Я задумываюсь. Загробный мир, знахарства и заговоры не прельщают. Но «Искусство сделаться даровитым писателем» надо купить. Пушкин, Некрасов и Плещеев пользовались, наверное, этой самой книжкой псевдонима И. М. Погорельского. И мои стихи напечатают в школьных хрестоматиях.

Вот она, жар-птица! И все это стоит один рубль!

Вспоминаю свою неудачную поэму о Симонихе, разговор о стихах со Всеволодом Евгеньевичем. Почему же тогда учитель не сказал про книгу «Искусство сделаться даровитым писателем»? Может, он ничего сам не знал об И. М. Погорельском? Да и немудрено! Кочеты — такая глушь. Учитель отстал от жизни.

Надо спешить. Я сажусь на облучок, гоню Барда-дыма к почте. Седобородый чиновник в засаленном сюртуке принимает подписку, дает квитанцию. Чиновник смотрит на меня почему-то с усмешкой. Я не обращаю на это внимания. Будущее представляется как сказка.

В тот день приезжаю домой ранее обыкновенного. Хозяин не страшен. Что он теперь?

Должно быть, вид мой необычен. Агафон щурится.

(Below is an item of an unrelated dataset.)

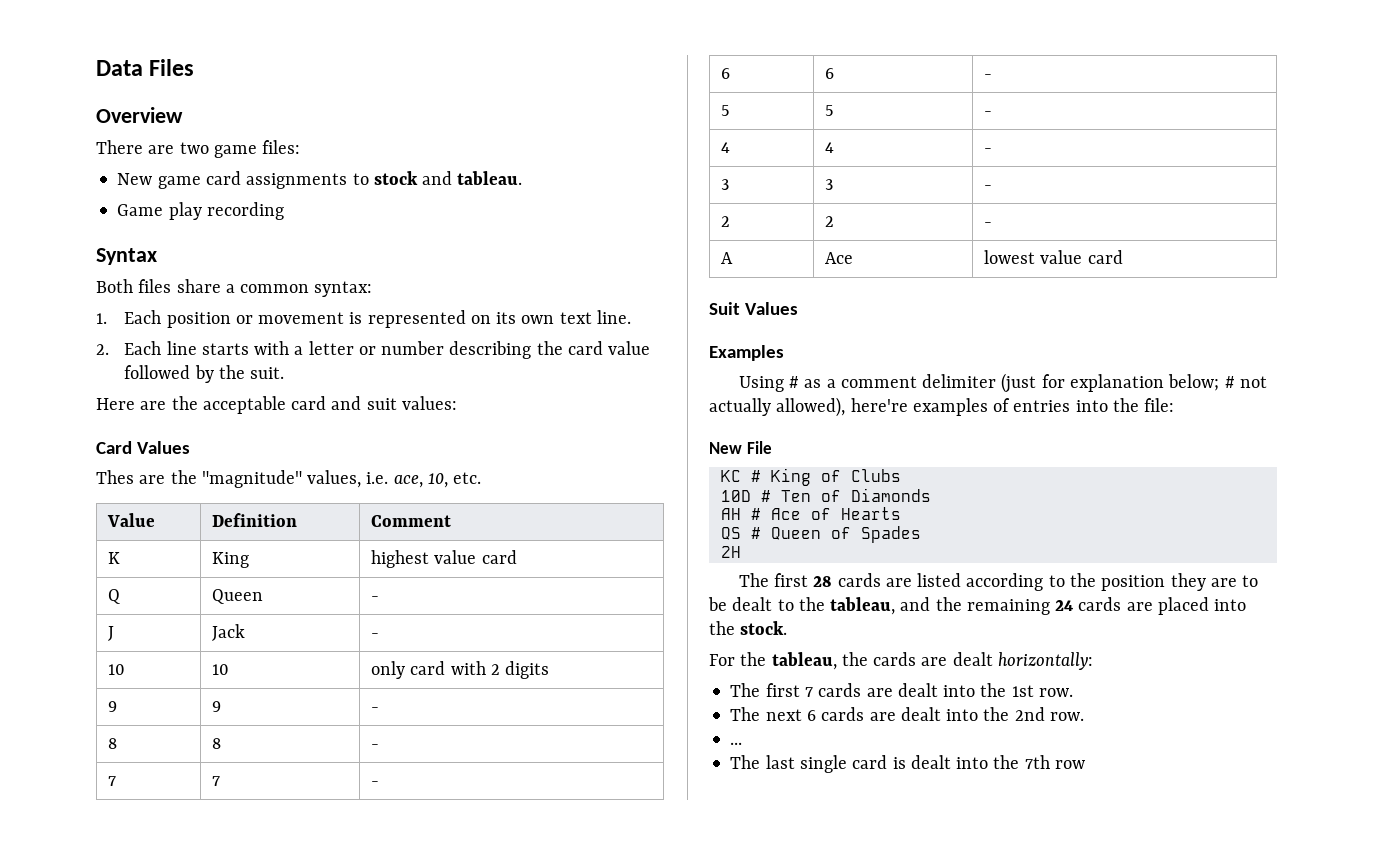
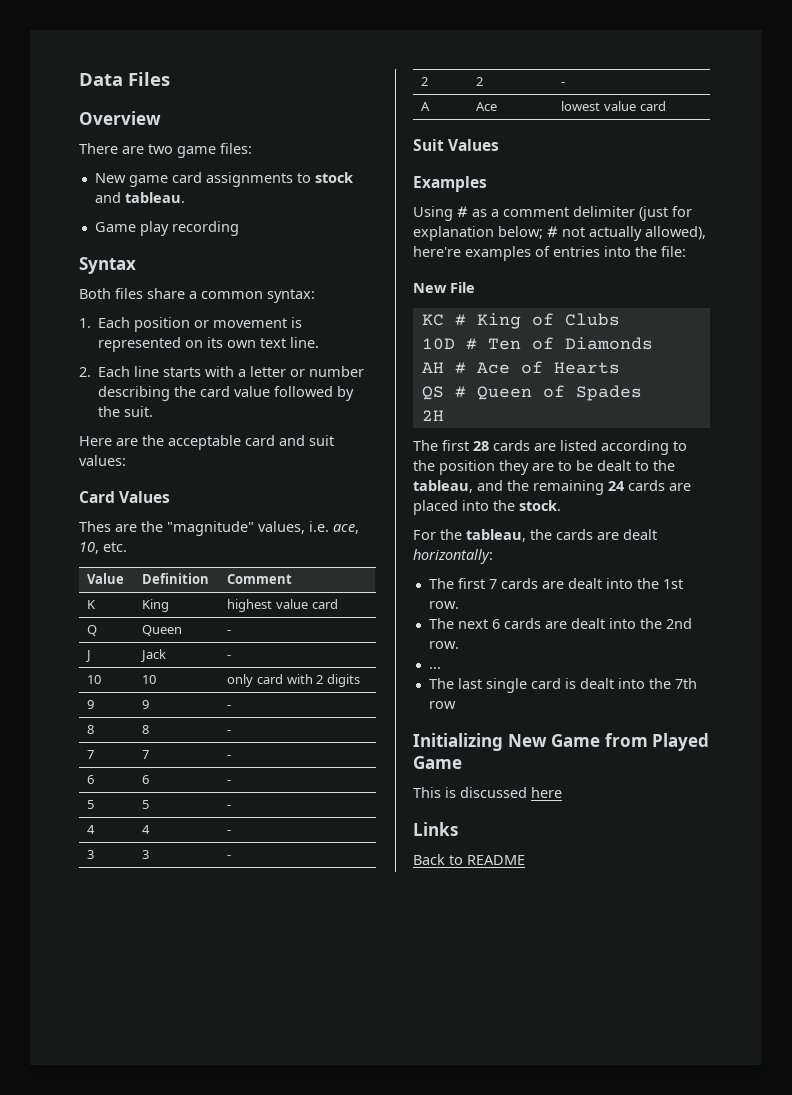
(1085, 764) none -> [413,733,710,751] [413,756,462,769] [413,787,562,798] [413,822,458,836] [413,854,525,865] // Initializing New Game from Played Game // This is discussed here // Links // Back to README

— Что-то козырем ходить стал? Деньги нашел или что?

— Нашел.

— Много?

— Хватит, Агафон Петрович.

— Сурьезно разговариваю. Может, в санках кто бумажник оставил? Это бывает. Давай мне.

— Ничего не нашел, а скоро уйду. Ищи работника.

— Понимаю. Теплое местечко приглядел.

— Да уж, видно, так.

— Учишь вас, чертей деревенских, обтесываешь мозги, из сил выбиваешься, а вы чуть только оперились в городе — хвост дудкой: ищи другого.

…Невысокий худощавый человек в потертом пальтишке сам откидывает полость.

— В Горькую слободу, полтинник.

Цена подходящая, человек трезв, но я помню хозяйский наказ. Горькая слобода — опасно.

— Не поеду.

Седок уже не молод, черные волосы вылезают из-под каракулевой шапки.

— Та есть как не поедешь? Занят, что ли?

— Не велено ездить в Горькую слободу.

И я выкладываю все, что слышал от хозяина. Человек улыбается.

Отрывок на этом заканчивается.